Lotoro parla della produzione di “oltre mille musicisti che ebbero il coraggio di ideare opere, arie e componimenti vergati su pezzi di carta, scoperti presso qualche antiquario o in polverose soffitte, dietro i quali si nascondono storie di vita”. “Sono cinquemila fino a questo momento le opere raccolte – prosegue – e, sicuramente, per ogni partitura che ho per le mani almeno altre due le ho perse”. Questo per dare l’idea di quanto materiale sia sparso per il mondo e conservato chissà dove.

Tutto è cominciato dalla necessità di reperire informazioni su una suonata. “C’era poco o niente in giro e lì compresi che bisognava darsi da fare, sentivo l’urgenza di mettere insieme materiali sui quali ancora non esisteva una ricerca complessiva. Indagini parziali non erano mancate, non c’era però un autentico lavoro di archiviazione, catalogazione e promozione concertistica della musica scritta. Della musica degli ebrei ma non solo”.

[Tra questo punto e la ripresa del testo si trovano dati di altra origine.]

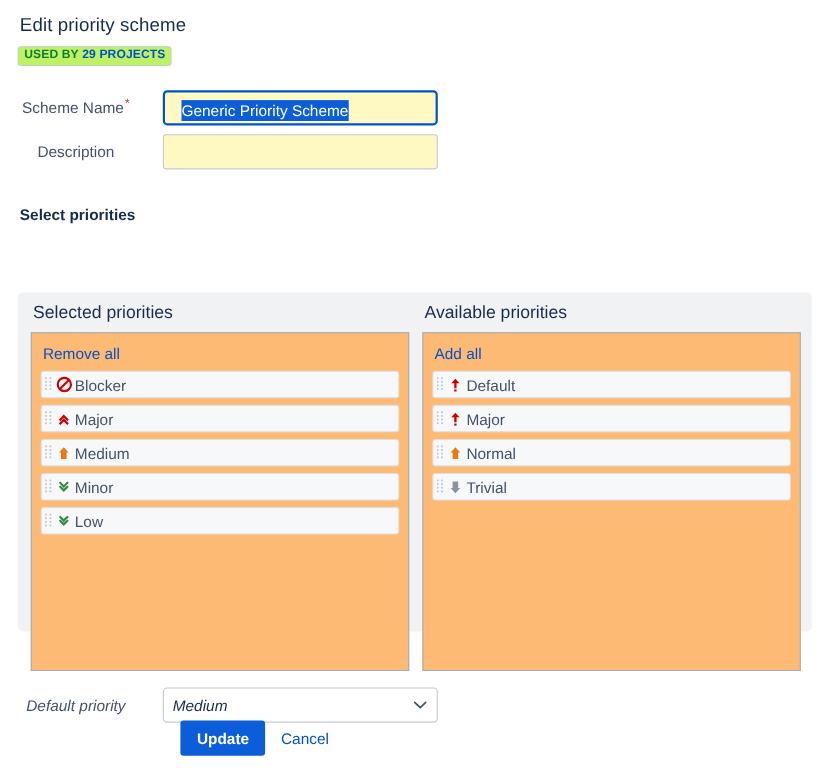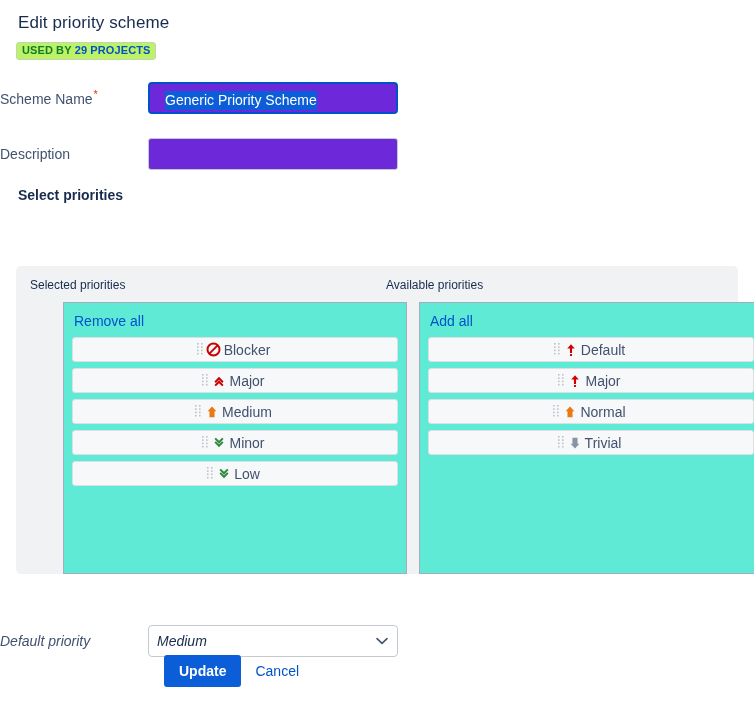"Scheme Name*" .form-label { text-align: left -> center }
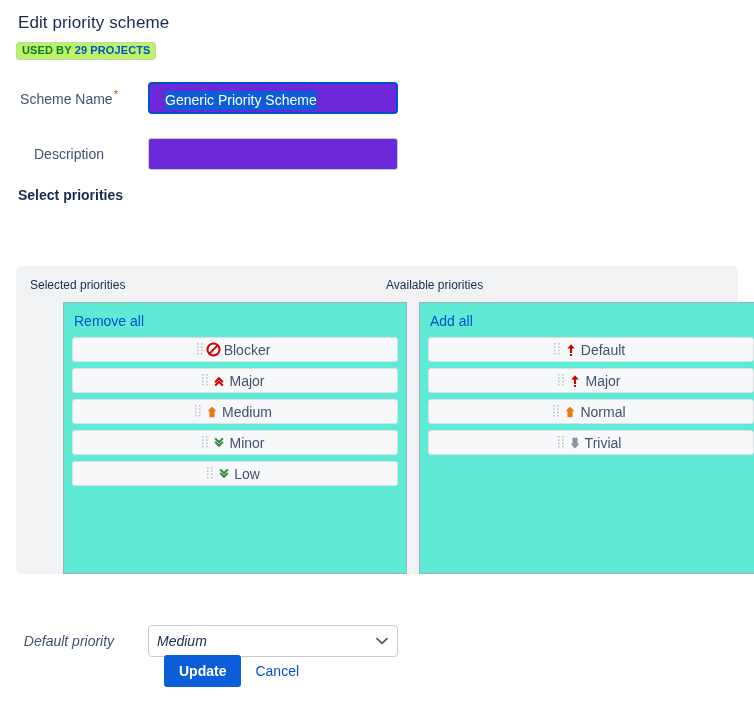"Generic Priority Scheme" .text-input { background: #6d28d9 -> #fef9c3 }
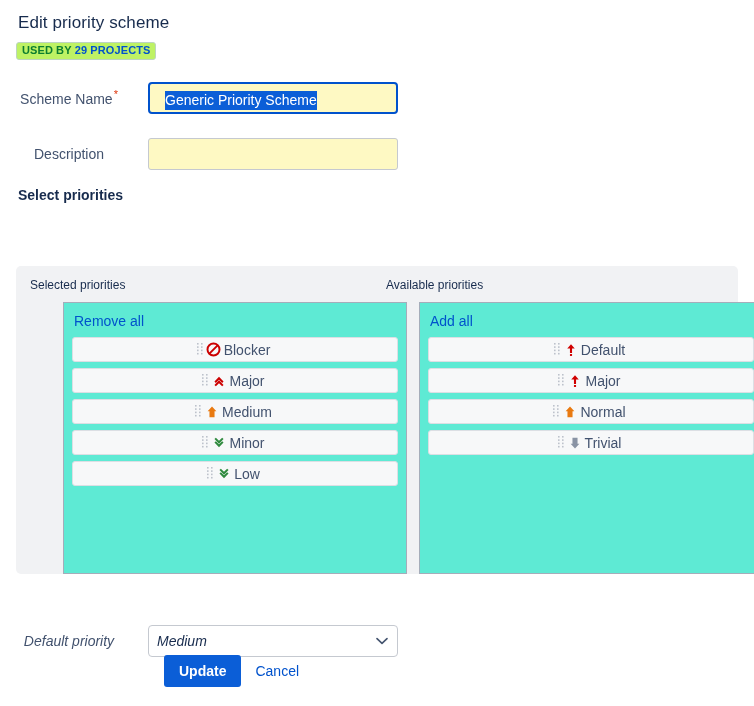"Description" div.form-row { margin-top: 16px -> none }
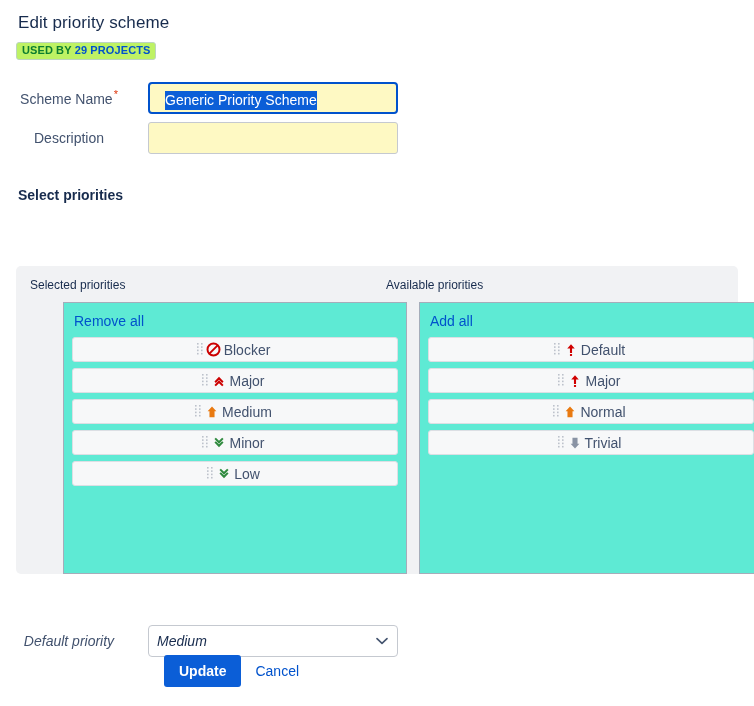"Selected priorities" .col-title { font-size: 12px -> 16px }
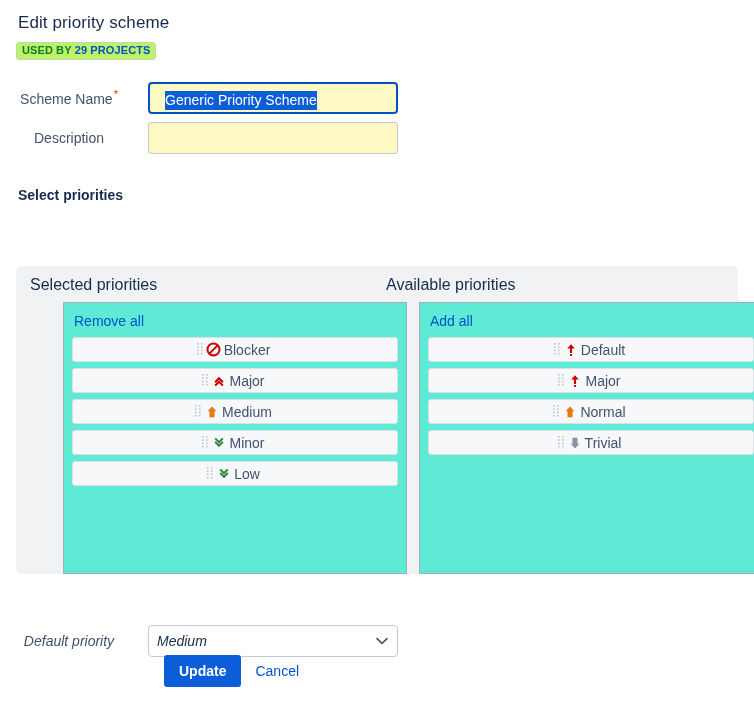"Remove all" .list-box { background: #5eead4 -> #fdba74; height: 272px -> 308px; margin-left: 35px -> none }
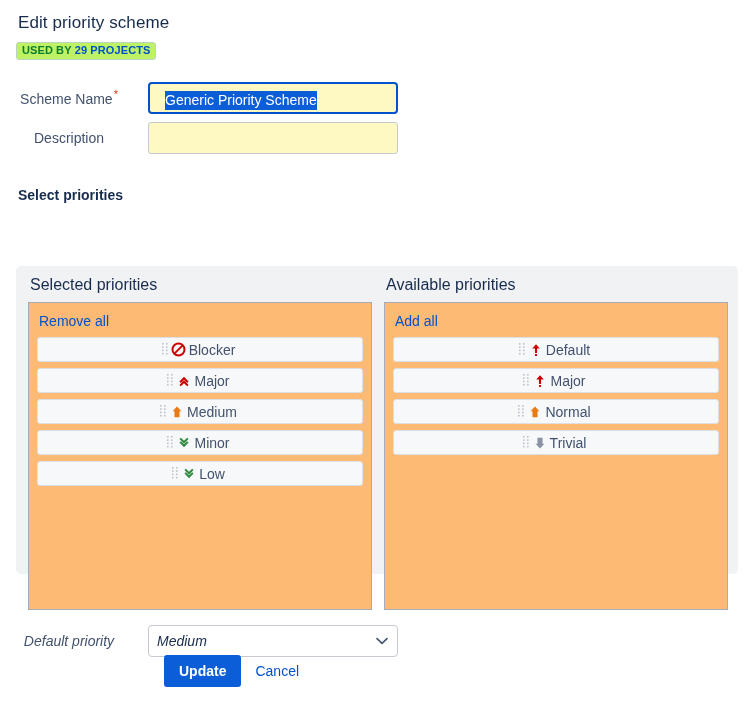"Blocker" .prio-item { justify-content: center -> none }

È stato pubblicato in tal modo due anni fa il primo volume di un’enciclopedia cartacea, il Thesaurus Musicae Concentrationariae: una fonte preziosa di documenti che raccoglie la vasta produzione di un’intera generazione di compositori, direttori d’orchestra, quartettisti e solisti di cui altrimenti non si sarebbe mai avuta notizia.

“Speravo di poter concludere tutto il mio lavoro in pochi anni invece ho dovuto rivedere i tempi. Conto di farcela entro il 2020. Nessuna sorpresa, la materia è tale e tanta che necessita di uno studio approfondito. Quello già edito sarà una sorta di ‘volume zero’ perché solo ora ho compreso che non posso pubblicare un testo all’anno: il precedente sarebbe parso sempre superato rispetto al successivo. Quindi compirò un unico sforzo editoriale”, confida.

A pesare sui tempi anche il fatto che la documentazione spesso giunge a Lotoro in lingue difficili da tradurre: serve l’aiuto di tutors ma questo ha un costo e i soldi sono davvero pochi. “Non godo di finanziamenti se non di quelli regionali. Grazie all’assessore al Mediterraneo Silvia Godelli sono riuscito a fare quello che ho fatto finora utilizzando fondi europei destinati alla cultura”.

Il musicista continua a coltivare il sogno di fondare
un centro studi. Magari nella sua città natale, Barletta, luogo da cui la ricerca è partita, o anche a Trani dove nel 2004, attorno alla sinagoga di Scolanova, si è ricostituita la Comunità ebraica pugliese.

Qualche volta la speranza lascia il posto allo scoramento, ma se potesse tornare indietro Lotoro rifarebbe esattamente tutto ciò che ha fatto stando solo un po’ più attento ai finanziamenti perché spesso, ammette, “ho dovuto rinunciare ad acquistare dagli antiquari materiale prezioso per la mia ricerca venduto poi chissà a chi”.

Per questo progetto il musicista pugliese sacrifica da anni ogni giorno se stesso; la sua aspirazione, però, non è lavorare in solitudine: “Vorrei che si potesse dire, invece, che un intero patrimonio è stato ricostruito grazie all’aiuto di tutti. Non si tratta di un patrimonio mio, ma dell’umanità. Per questo mi dispiace scontrarmi talvolta col disinteresse della gente”.

Lotoro spera di vedere completata la sua ricerca – un’indagine che va oltre la Shoah e guarda anche alle realtà concentrazionarie di altri paesi nell’immediato dopoguerra – e che un giorno le musiche ritrovate possano essere eseguite integralmente. Parte del suo sogno si avvera nel “miracolo” di questa sera sul palco dell’Auditorium di Roma.